The Science Is In: Meditation Affects Aging and Telomere Length

Science is all about precision, controlled studies, and measurable, repeatable results. So for years researchers resisted working on alternative practices such as meditation, dismissing the few studies done as “fuzzy science,” “subjective,” or “impossible to duplicate.” But as research methods have advanced, so has the accuracy of the latest research. There is ample evidence now that stress leads to increased risk of health problems and that meditation reduces stress. What’s new are the studies showing how stress is related to aging and telomere length.

Thanks to groundbreaking work from researchers such as molecular biologist Dr. Elizabeth Blackburn and psychiatrist Elissa Epel, (video) we can now definitively link meditation with slowing, and perhaps even reversing the aging process. Blackburn, who won the 2009 Nobel Prize for the discovery of telomeres, the protective caps on our chromosomes that wear down from aging, decided to study the effects of meditation on telomere length. Blackburn, named one of Time magazine’s 100 “Most Influential People in the World” in 2007, effectively launched the field of telomere research.
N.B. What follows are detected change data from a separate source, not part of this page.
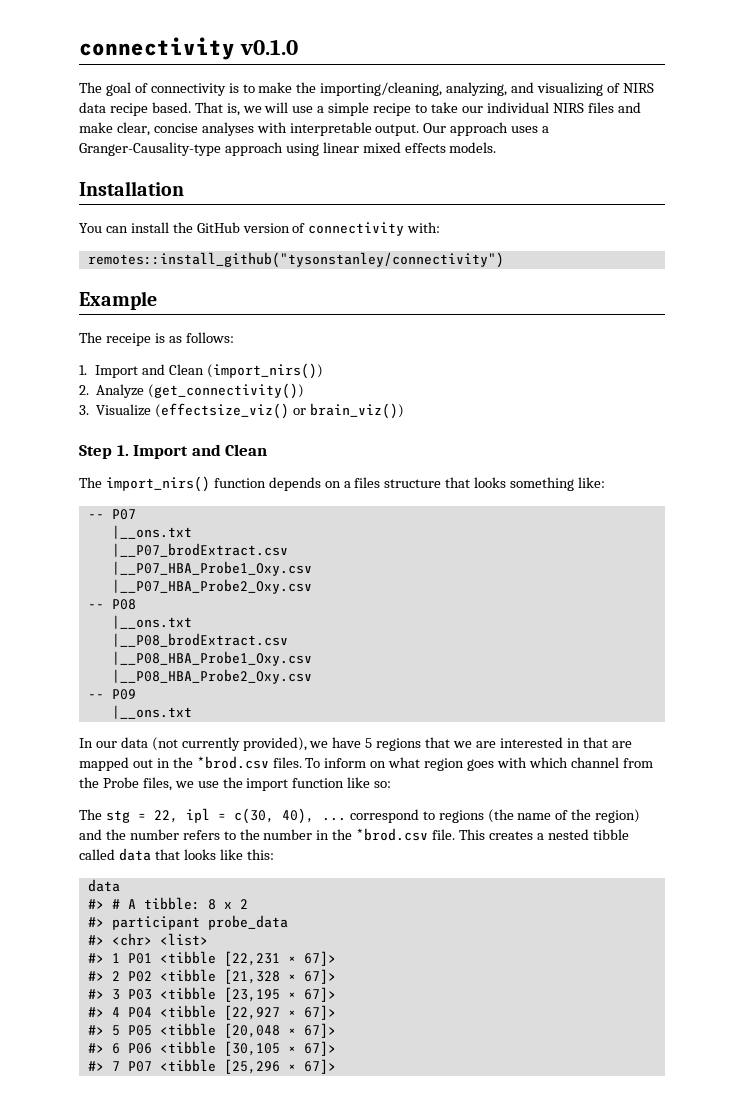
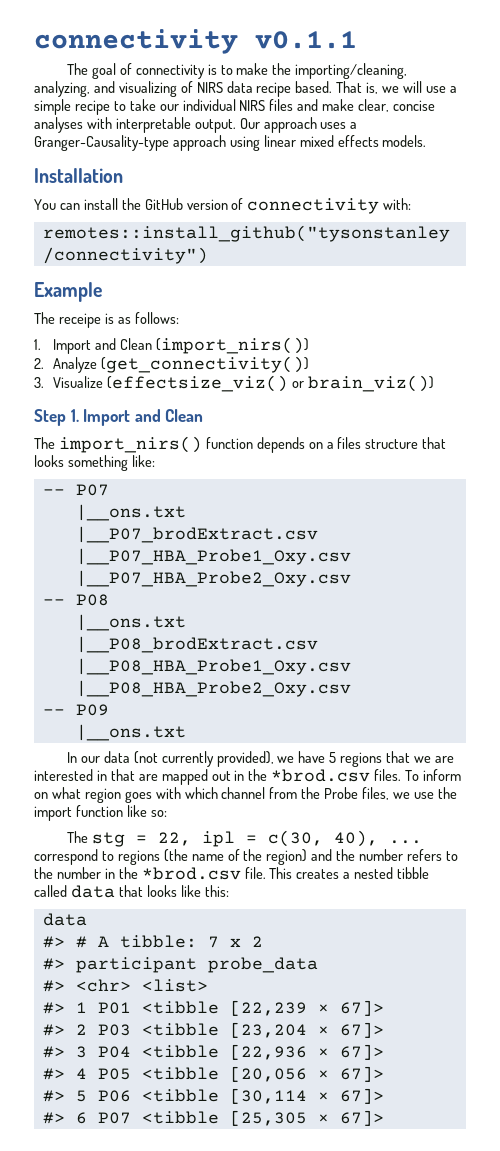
- connectivity v0.1.0
+ connectivity v0.1.1
- #> # A tibble: 8 x 2
+ #> # A tibble: 7 x 2
- #> 1 P01 <tibble [22,231 × 67]>
+ #> 1 P01 <tibble [22,239 × 67]>
- #> 2 P02 <tibble [21,328 × 67]>
+ #> 2 P03 <tibble [23,204 × 67]>
- #> 3 P03 <tibble [23,195 × 67]>
+ #> 3 P04 <tibble [22,936 × 67]>
- #> 4 P04 <tibble [22,927 × 67]>
+ #> 4 P05 <tibble [20,056 × 67]>
- #> 5 P05 <tibble [20,048 × 67]>
+ #> 5 P06 <tibble [30,114 × 67]>
- #> 6 P06 <tibble [30,105 × 67]>
- #> 7 P07 <tibble [25,296 × 67]>
+ #> 6 P07 <tibble [25,305 × 67]>

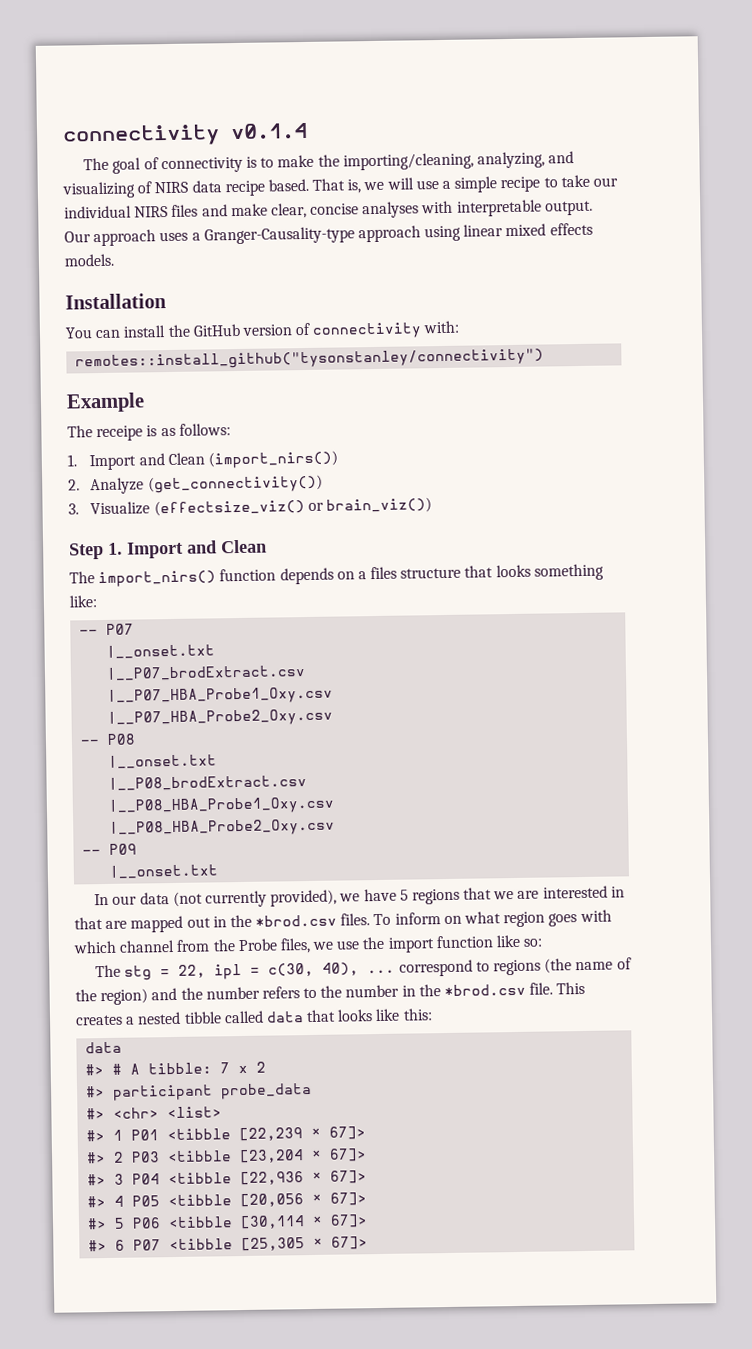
- connectivity v0.1.1
+ connectivity v0.1.4
  -- P07
- |__ons.txt
+ |__onset.txt
  -- P08
- |__ons.txt
+ |__onset.txt
  -- P09
- |__ons.txt
+ |__onset.txt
Blackburn and Epel have now released a book with their research, The Telomere Effect – Living Younger, Healthier, Longer, and have appeared on Dr. Oz and other tv shows.

On his Natural Health website,, John Douillard writes, “Dr. Blackburn followed the logical paper trail: shorter telomeres cause accelerated aging, highly stressed people had shorter telomeres, and short telomeres are linked to health concerns….. meditation has been found to increase the activity of an enzyme called telomerase, which protects the chromosomal caps, called telomeres, from shortening. These chromosomal caps protect our cells from aging, degeneration and disease. Chanting, yoga, and other Ayurvedic lifestyle practices were shown to also increase the activity of telomerase in the body.” In addition to his website for natural health and Ayurveda, Mr. Douillard (video) has developed the Transformational Awareness Technique (TAT), a practice that combines meditation with action.